REQUIRED ACTION ▸ In the entries below, locate the line with "font-style: italic ->", then give again that line and all lines after it, exactly, with pictures omitted.

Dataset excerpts

=== Section Start ===

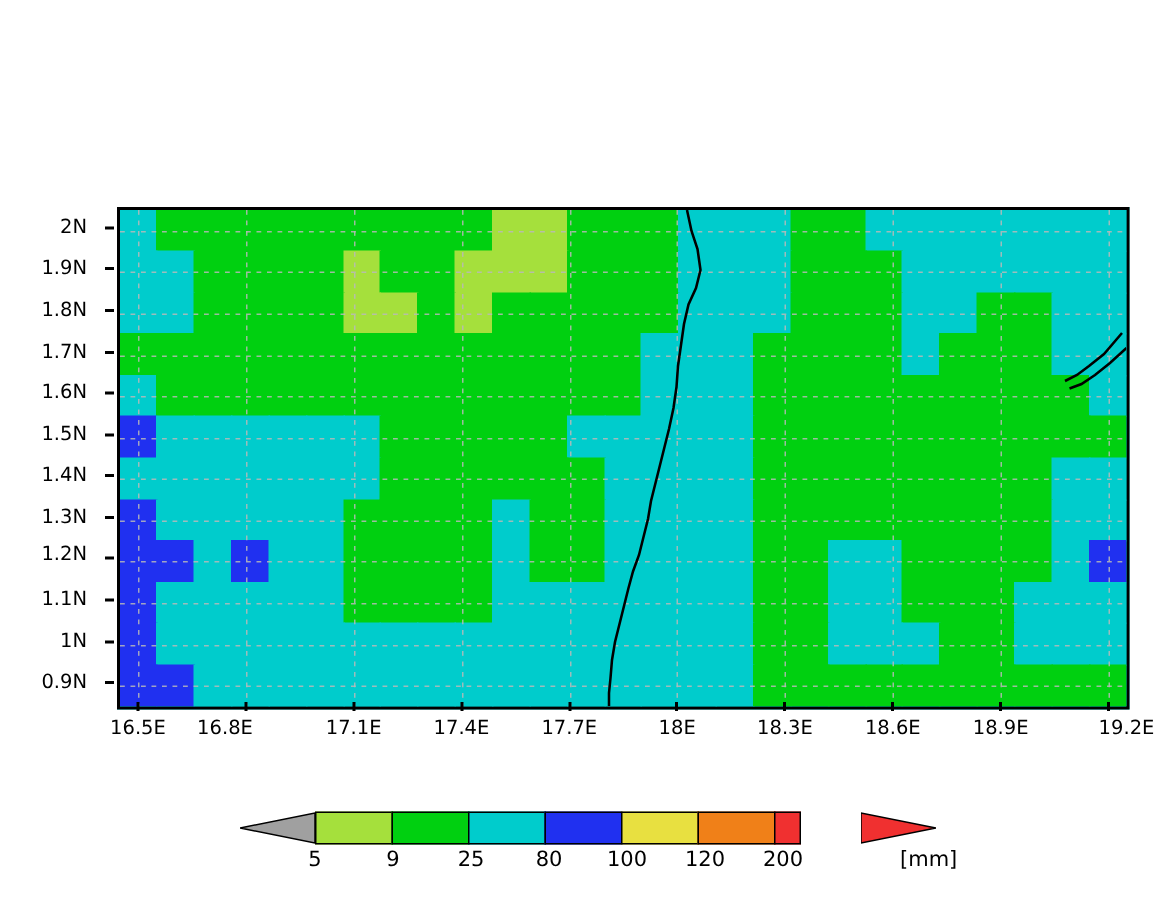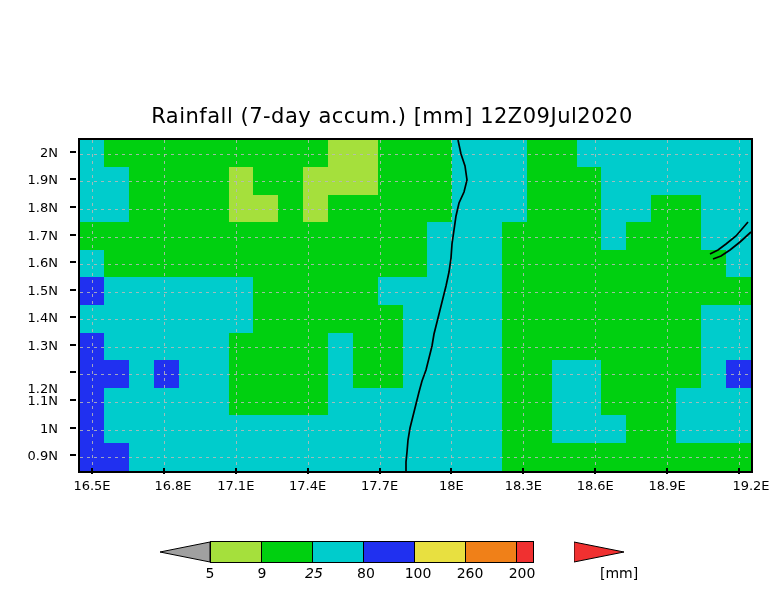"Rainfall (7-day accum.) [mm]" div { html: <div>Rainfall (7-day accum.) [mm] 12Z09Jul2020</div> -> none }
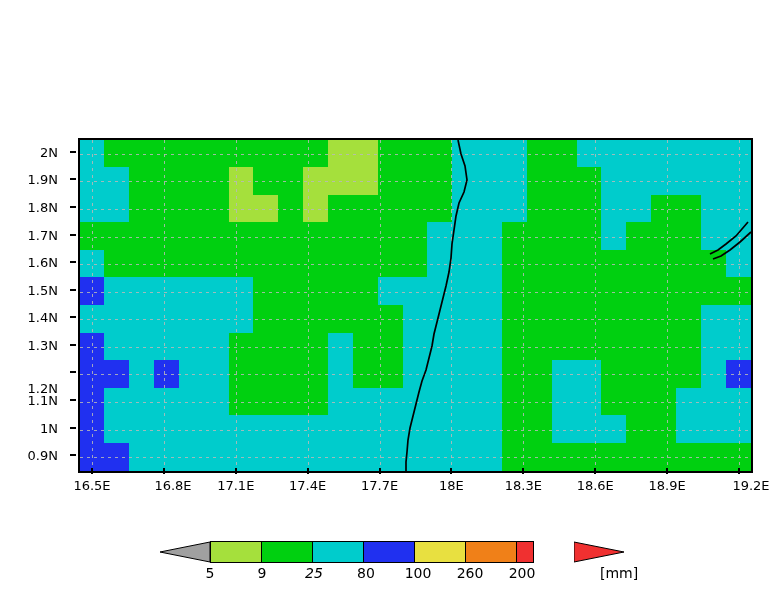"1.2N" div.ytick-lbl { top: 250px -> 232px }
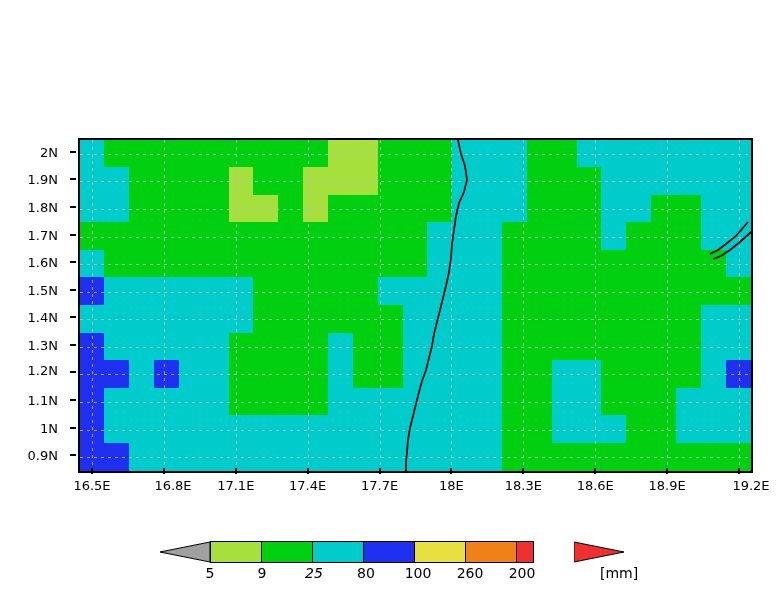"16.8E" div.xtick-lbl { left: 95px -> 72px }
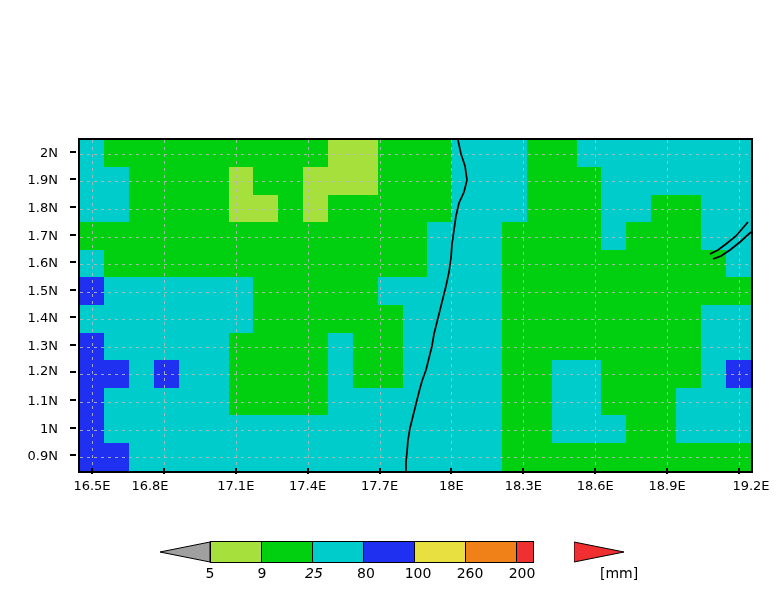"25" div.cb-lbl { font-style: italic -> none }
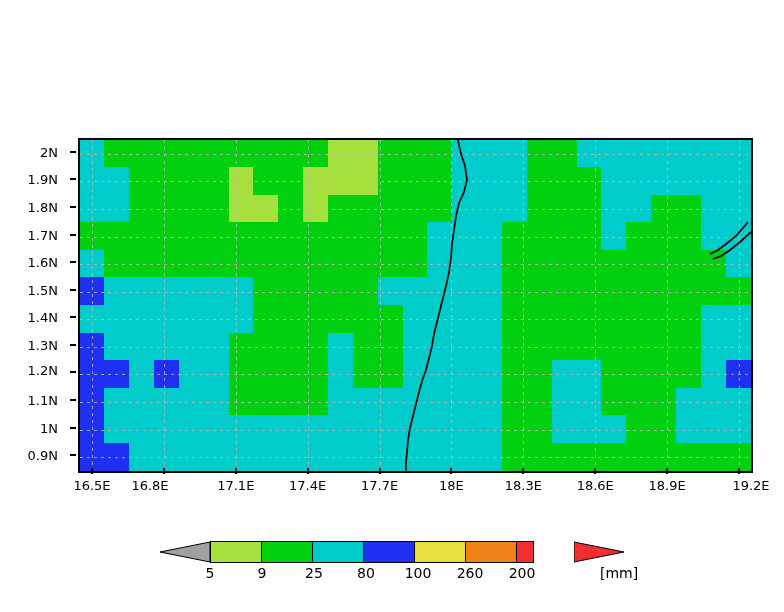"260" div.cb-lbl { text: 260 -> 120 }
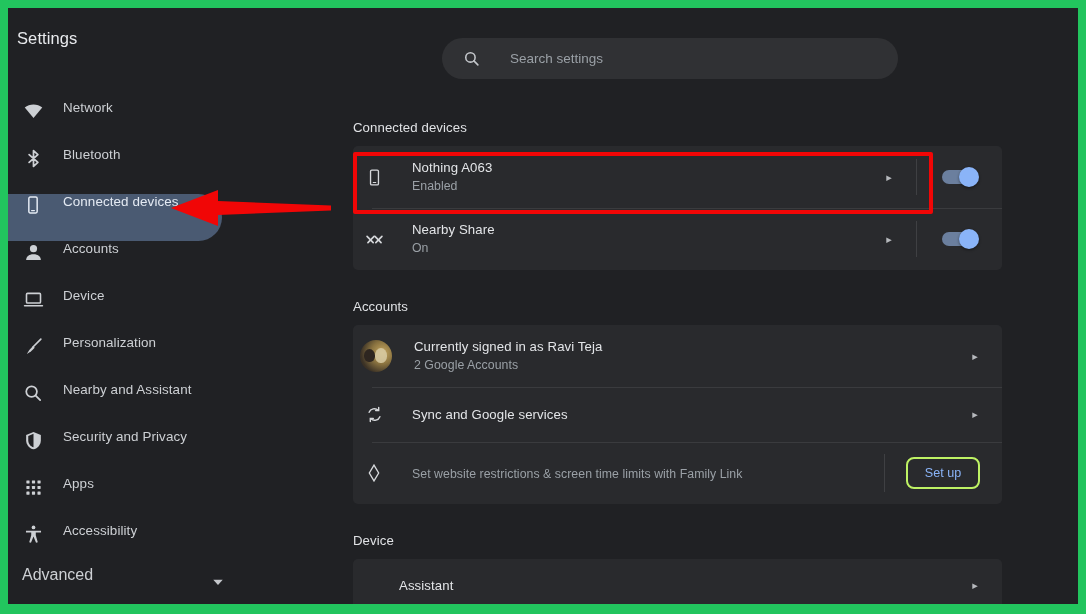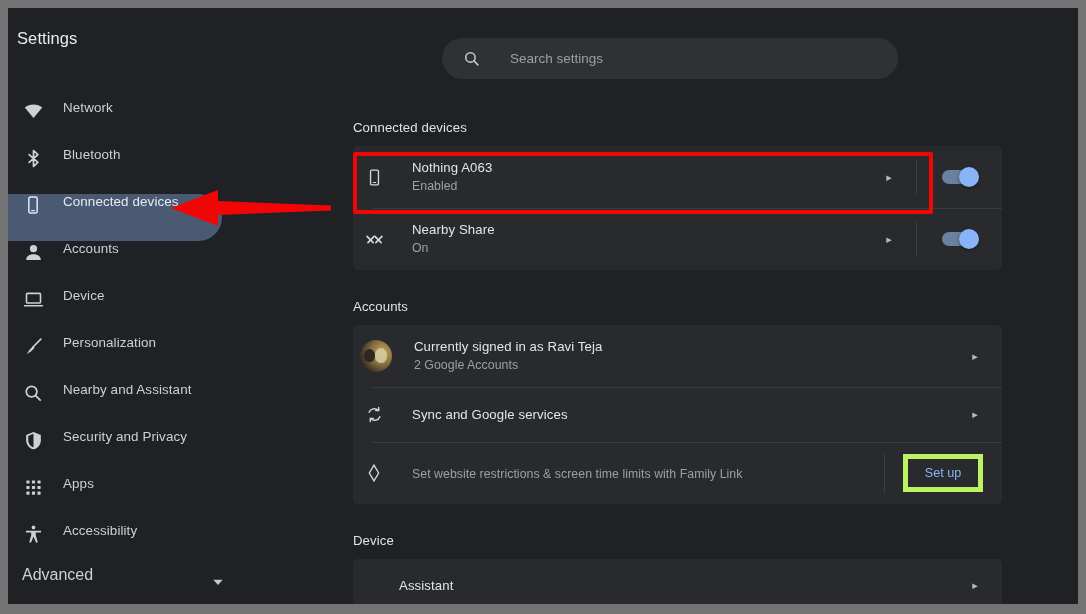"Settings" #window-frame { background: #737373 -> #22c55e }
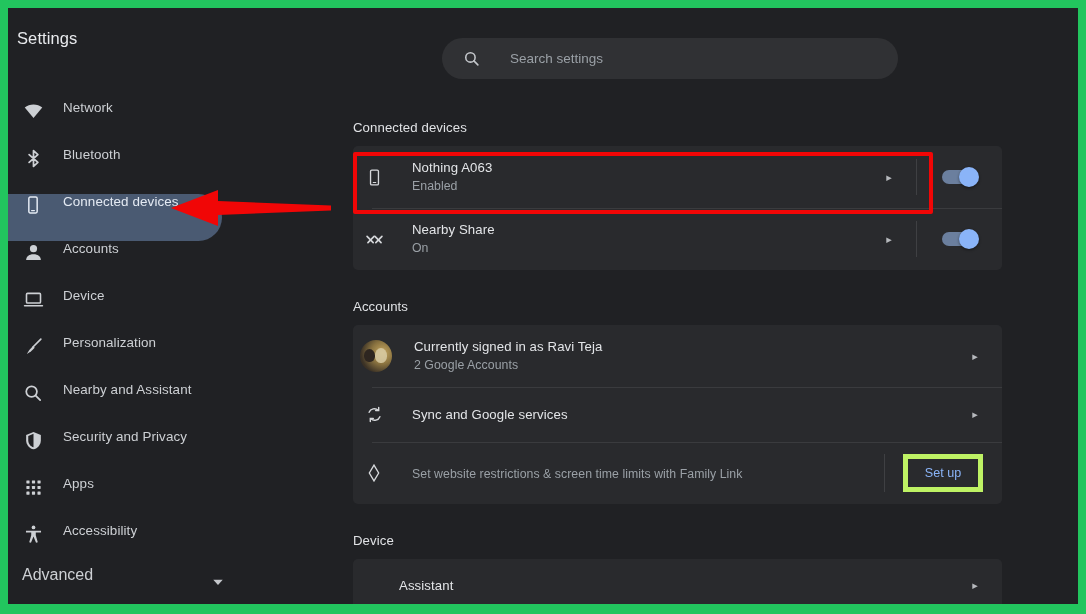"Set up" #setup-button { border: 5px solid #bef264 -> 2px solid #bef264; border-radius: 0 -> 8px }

=== Section End ===

SOLUTION TO THIS EXERCISE ▸
"25" div.cb-lbl { font-style: italic -> none }
"260" div.cb-lbl { text: 260 -> 120 }
"Settings" #window-frame { background: #737373 -> #22c55e }
"Set up" #setup-button { border: 5px solid #bef264 -> 2px solid #bef264; border-radius: 0 -> 8px }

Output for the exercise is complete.